Nanopore got named one of Science’s 10 breakthroughs of the year and we got a little name check.

Finally in December, we heard the great news that the Ebola ca suffit! trial reported 100% efficacy for the Ebola vaccine. Well done Stephan, Miles, Sophie and all the others who worked on this.

A few changes in 2017

The MicrobesNG team sees a change in 2017 - we are sad to say goodbye to Andy Smith - our database programmer on the MicrobesNG project. He’s done an amazing job building the MicrobesNG website, our LIMS, the CLIMB Bryn site, and even had time to help out with the Zibra Project database and the Primal Scheme site. We cannot be too annoyed that he only spent a year with us – he’s had the once in a lifetime opportunity to become a trainee pilot with Aer Lingus, a lifetime dream for Andy.

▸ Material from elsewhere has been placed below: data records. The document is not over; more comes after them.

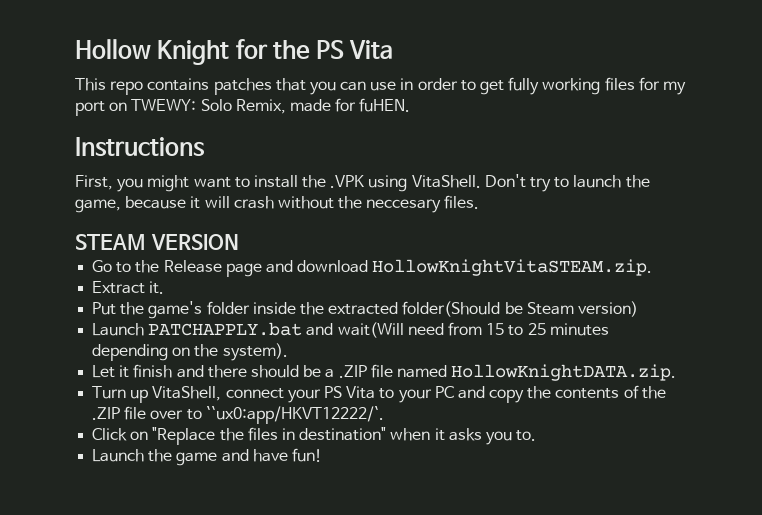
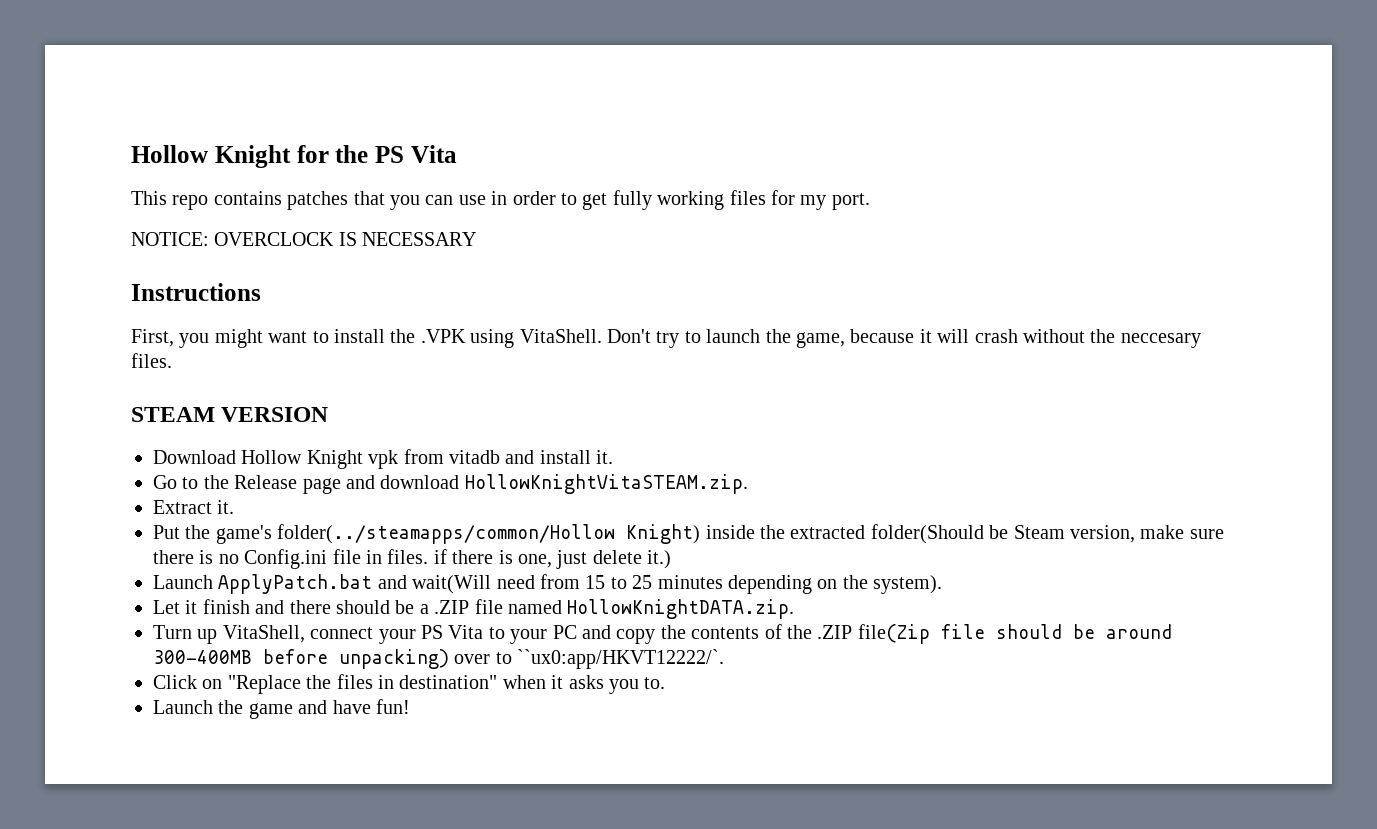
- This repo contains patches that you can use in order to get fully working files for my port on TWEWY: Solo Remix, made for fuHEN.
+ This repo contains patches that you can use in order to get fully working files for my port.
+ NOTICE: OVERCLOCK IS NECESSARY
+ Download Hollow Knight vpk from vitadb and install it.
- Put the game's folder inside the extracted folder(Should be Steam version)
- Launch PATCHAPPLY.bat and wait(Will need from 15 to 25 minutes depending on the system).
+ Put the game's folder(../steamapps/common/Hollow Knight) inside the extracted folder(Should be Steam version, make sure there is no Config.ini file in files. if there is one, just delete it.)
+ Launch ApplyPatch.bat and wait(Will need from 15 to 25 minutes depending on the system).
- Turn up VitaShell, connect your PS Vita to your PC and copy the contents of the .ZIP file over to ``ux0:app/HKVT12222/`.
+ Turn up VitaShell, connect your PS Vita to your PC and copy the contents of the .ZIP file(Zip file should be around 300-400MB before unpacking) over to ``ux0:app/HKVT12222/`.

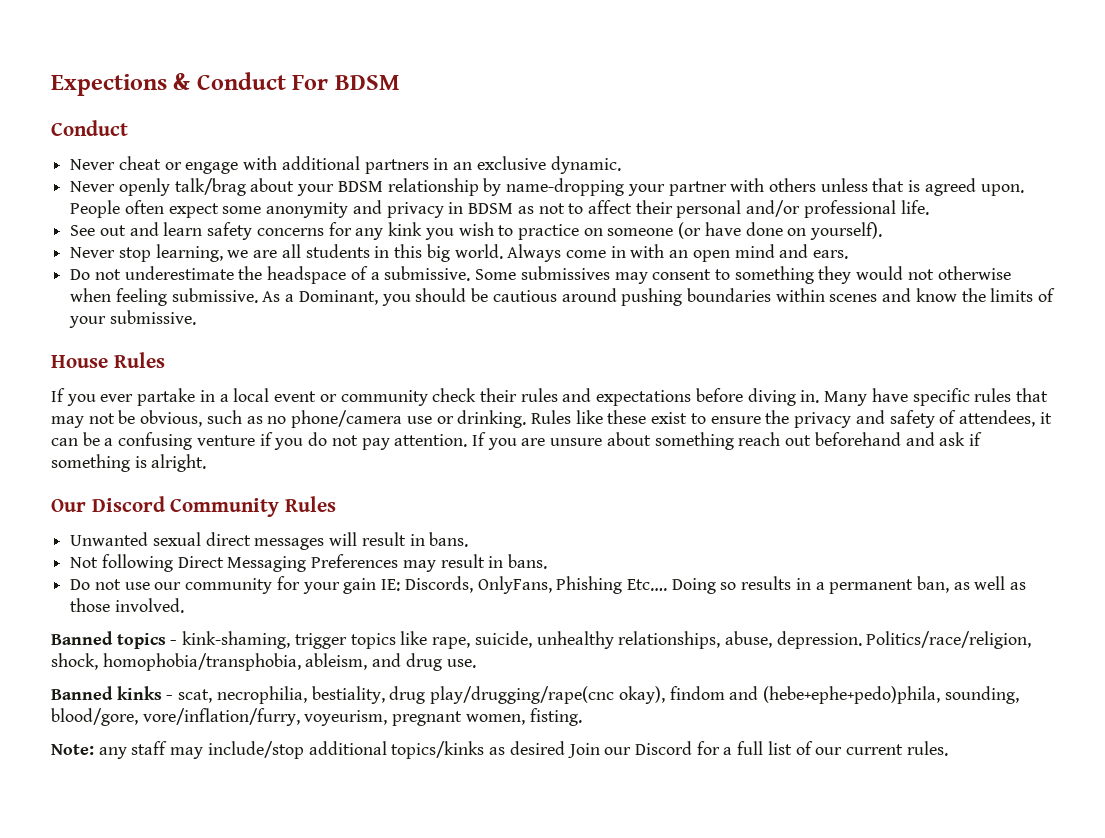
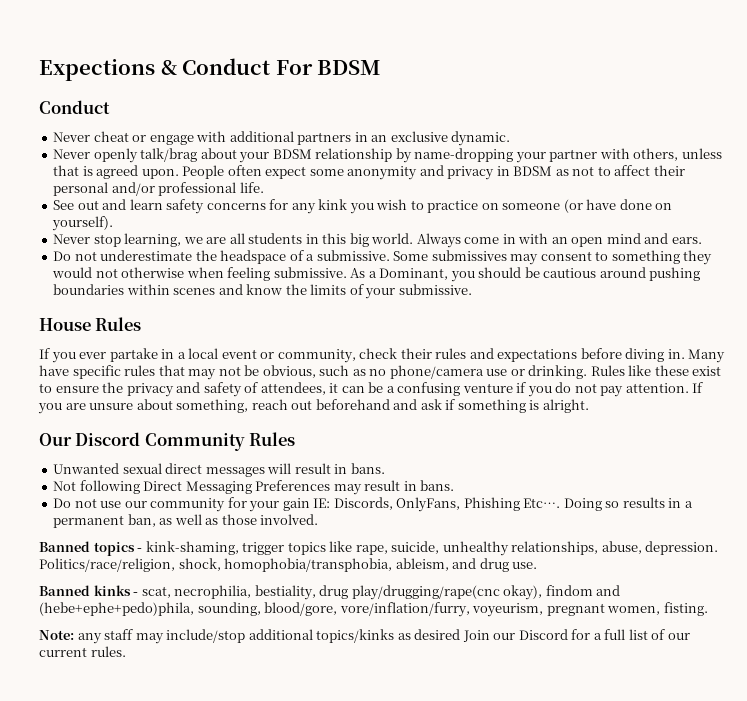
- Never openly talk/brag about your BDSM relationship by name-dropping your partner with others unless that is agreed upon.
+ Never openly talk/brag about your BDSM relationship by name-dropping your partner with others, unless that is agreed upon.
- If you ever partake in a local event or community check their rules and expectations before diving in.
+ If you ever partake in a local event or community, check their rules and expectations before diving in.
- If you are unsure about something reach out beforehand and ask if something is alright.
+ If you are unsure about something, reach out beforehand and ask if something is alright.

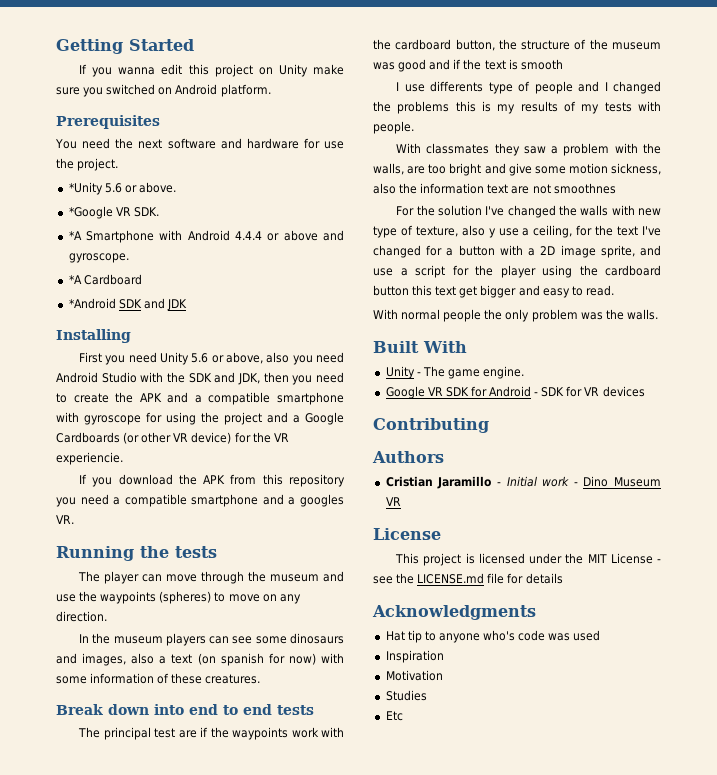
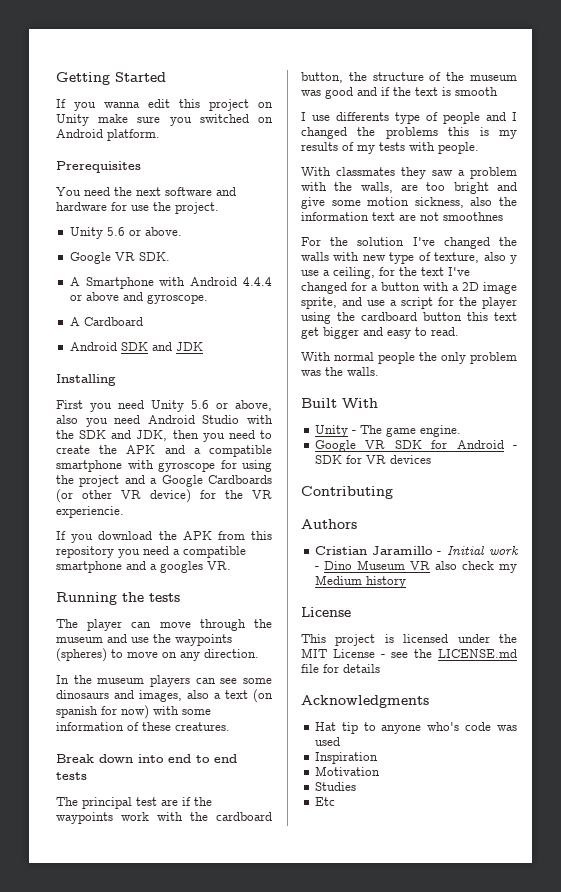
- *Unity 5.6 or above.
+ Unity 5.6 or above.
- *Google VR SDK.
+ Google VR SDK.
- *A Smartphone with Android 4.4.4 or above and gyroscope.
+ A Smartphone with Android 4.4.4 or above and gyroscope.
- *A Cardboard
+ A Cardboard
- *Android SDK and JDK
+ Android SDK and JDK
- Cristian Jaramillo - Initial work - Dino Museum VR
+ Cristian Jaramillo - Initial work - Dino Museum VR also check my Medium history

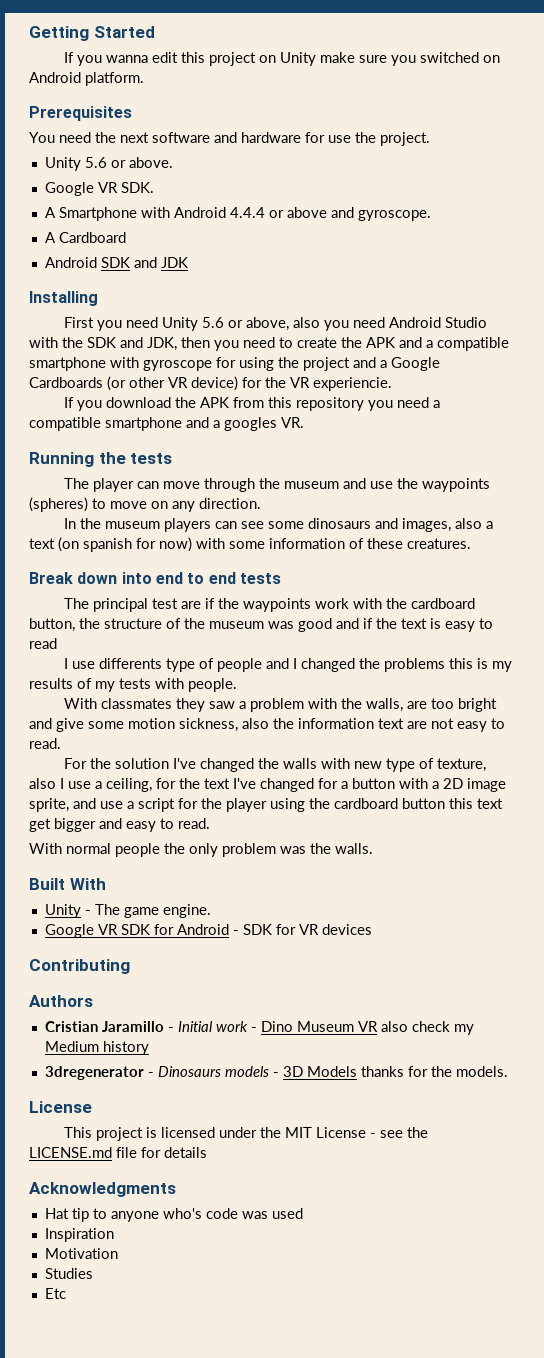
- The principal test are if the waypoints work with the cardboard button, the structure of the museum was good and if the text is smooth
+ The principal test are if the waypoints work with the cardboard button, the structure of the museum was good and if the text is easy to read
- With classmates they saw a problem with the walls, are too bright and give some motion sickness, also the information text are not smoothnes
+ With classmates they saw a problem with the walls, are too bright and give some motion sickness, also the information text are not easy to read.
- For the solution I've changed the walls with new type of texture, also y use a ceiling, for the text I've changed for a button with a 2D image sprite, and use a script for the player using the cardboard button this text get bigger and easy to read.
+ For the solution I've changed the walls with new type of texture, also I use a ceiling, for the text I've changed for a button with a 2D image sprite, and use a script for the player using the cardboard button this text get bigger and easy to read.
+ 3dregenerator - Dinosaurs models - 3D Models thanks for the models.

There have been some changes in Birmingham too – it’s been really nice to have Alan McNally join the IMI as a new Senior Lecturer. And we are really excited that Willem van Schaik is joining the IMI later in April, Brexit be damned!

Politically we are in uncharted territory, so we enter 2017 with some trepidation about what is to happen to the scientific environment, but we also hope that the awesome wins out.

Happy New Year to all friends and collaborators from the Loman Lab!